[Edit difference data]
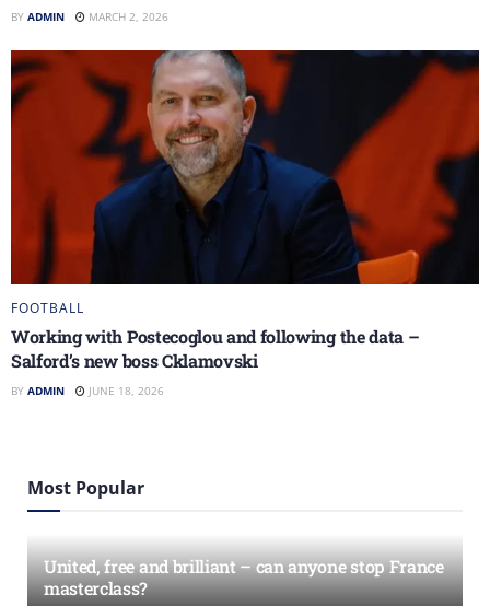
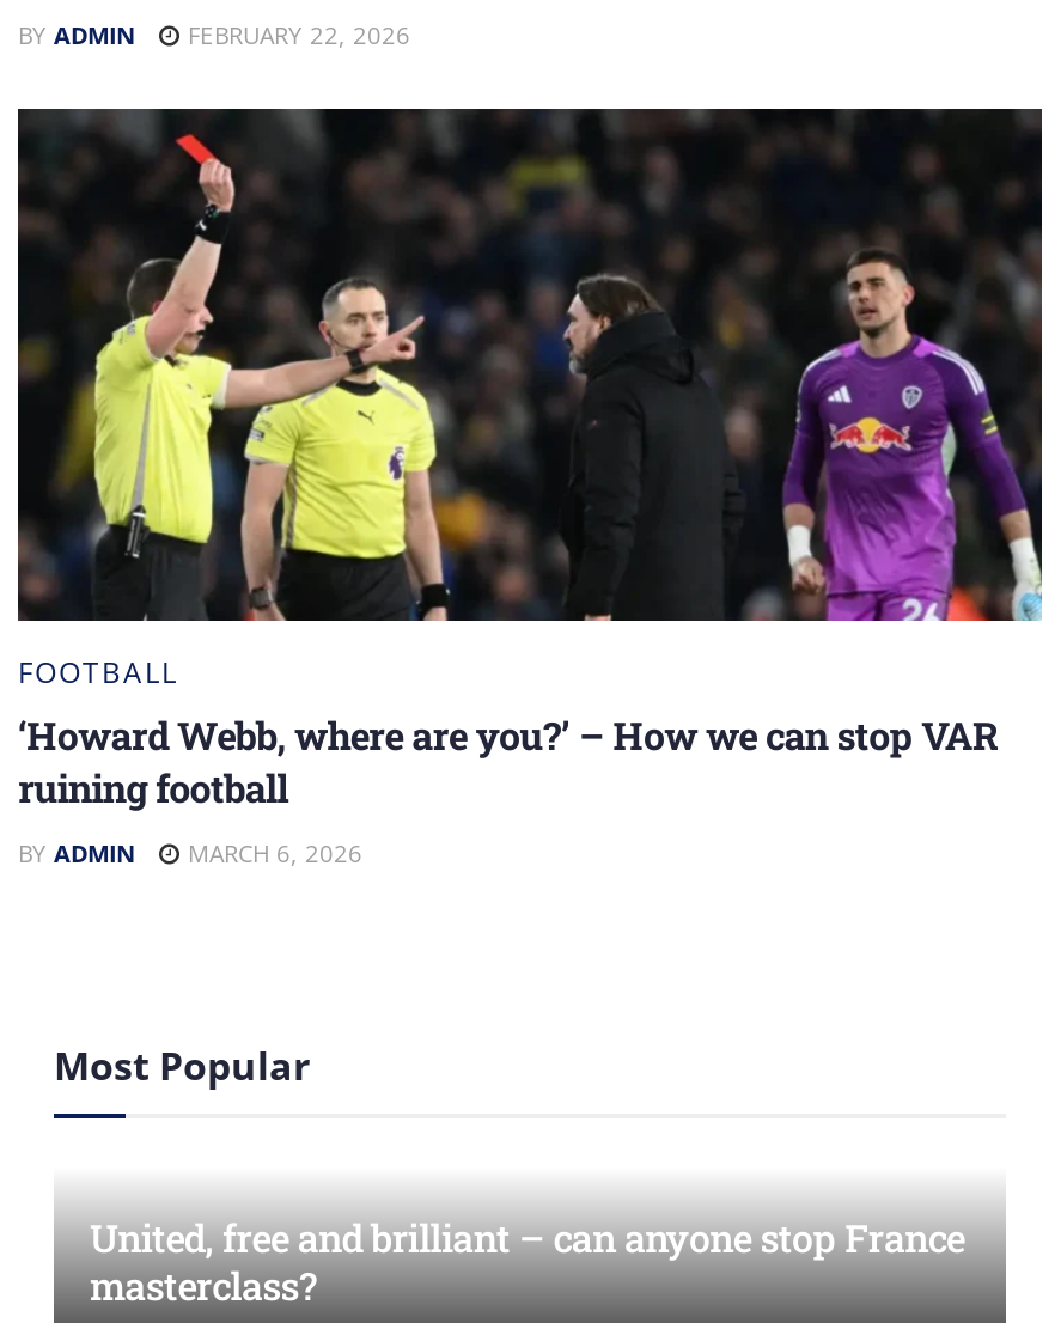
[85,9,168,24] MARCH 2, 2026 -> [181,17,410,51] FEBRUARY 22, 2026
[10,49,480,372] [image] | Working with Postecoglou and following the data – | Salford’s new boss Cklamovski -> [16,106,1044,812] [image] | ‘Howard Webb, where are you?’ – How we can stop VAR | ruining football
[85,383,164,398] JUNE 18, 2026 -> [181,836,362,869] MARCH 6, 2026

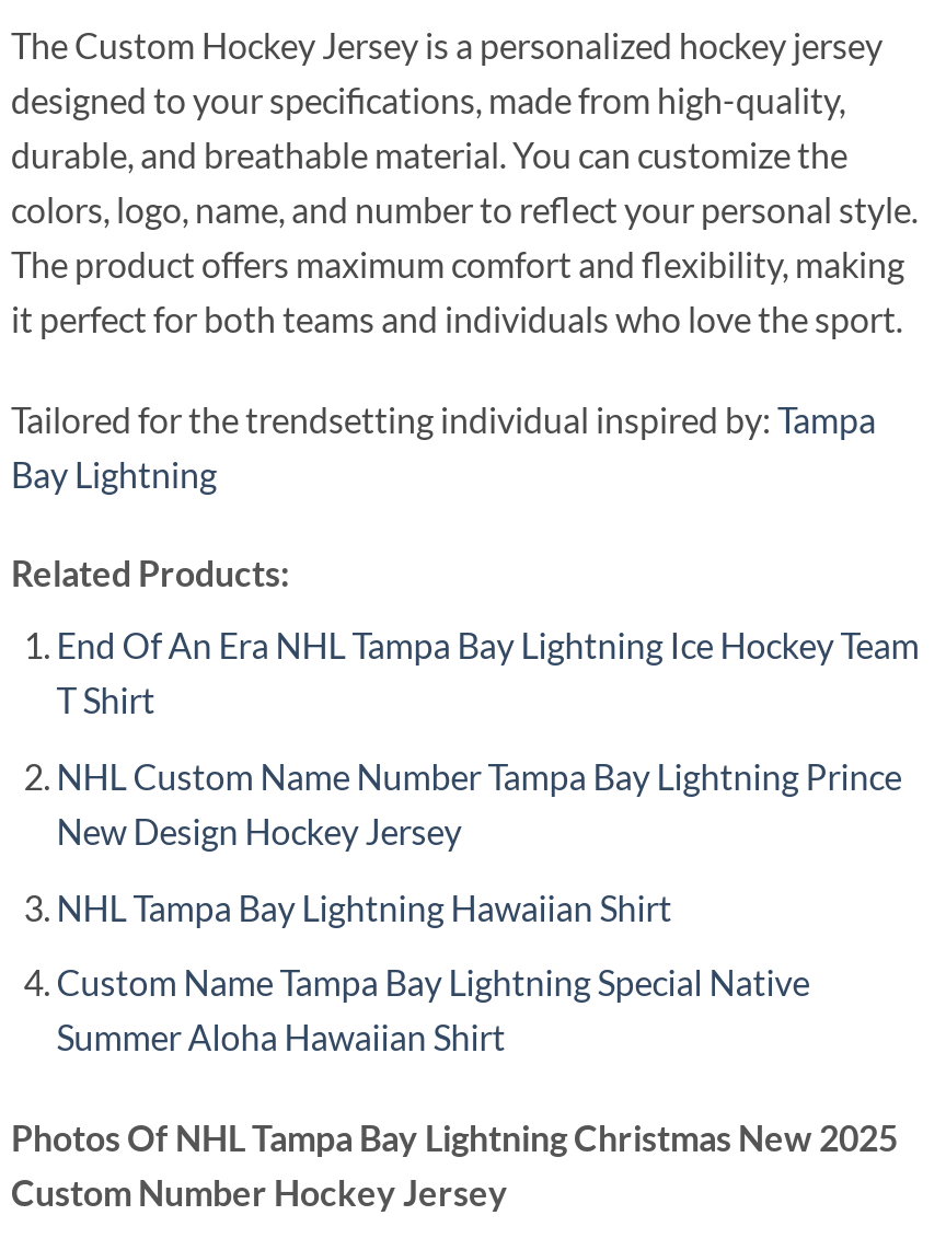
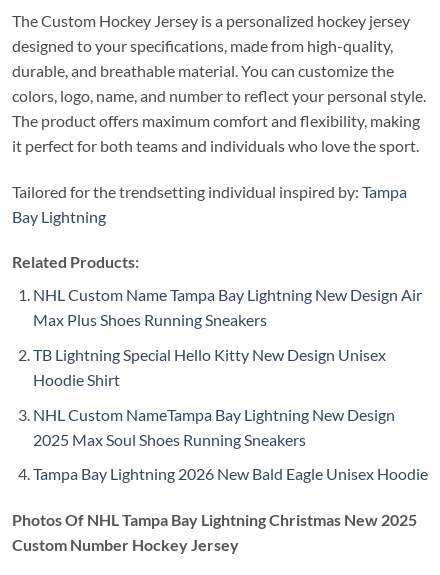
[56,625,919,721] End Of An Era NHL Tampa Bay Lightning Ice Hockey Team | T Shirt -> [33,285,422,329] NHL Custom Name Tampa Bay Lightning New Design Air | Max Plus Shoes Running Sneakers
[56,755,902,852] NHL Custom Name Number Tampa Bay Lightning Prince | New Design Hockey Jersey -> [33,345,386,389] TB Lightning Special Hello Kitty New Design Unisex | Hoodie Shirt
[56,886,672,927] NHL Tampa Bay Lightning Hawaiian Shirt -> [33,405,395,449] NHL Custom NameTampa Bay Lightning New Design | 2025 Max Soul Shoes Running Sneakers
[56,961,810,1058] Custom Name Tampa Bay Lightning Special Native | Summer Aloha Hawaiian Shirt -> [33,464,428,483] Tampa Bay Lightning 2026 New Bald Eagle Unisex Hoodie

> What you are asked to do:
Among the entries, find each line that includes the string "Hoodie" and copy it.

> Finished exercise:
[56,755,902,852] NHL Custom Name Number Tampa Bay Lightning Prince | New Design Hockey Jersey -> [33,345,386,389] TB Lightning Special Hello Kitty New Design Unisex | Hoodie Shirt
[56,961,810,1058] Custom Name Tampa Bay Lightning Special Native | Summer Aloha Hawaiian Shirt -> [33,464,428,483] Tampa Bay Lightning 2026 New Bald Eagle Unisex Hoodie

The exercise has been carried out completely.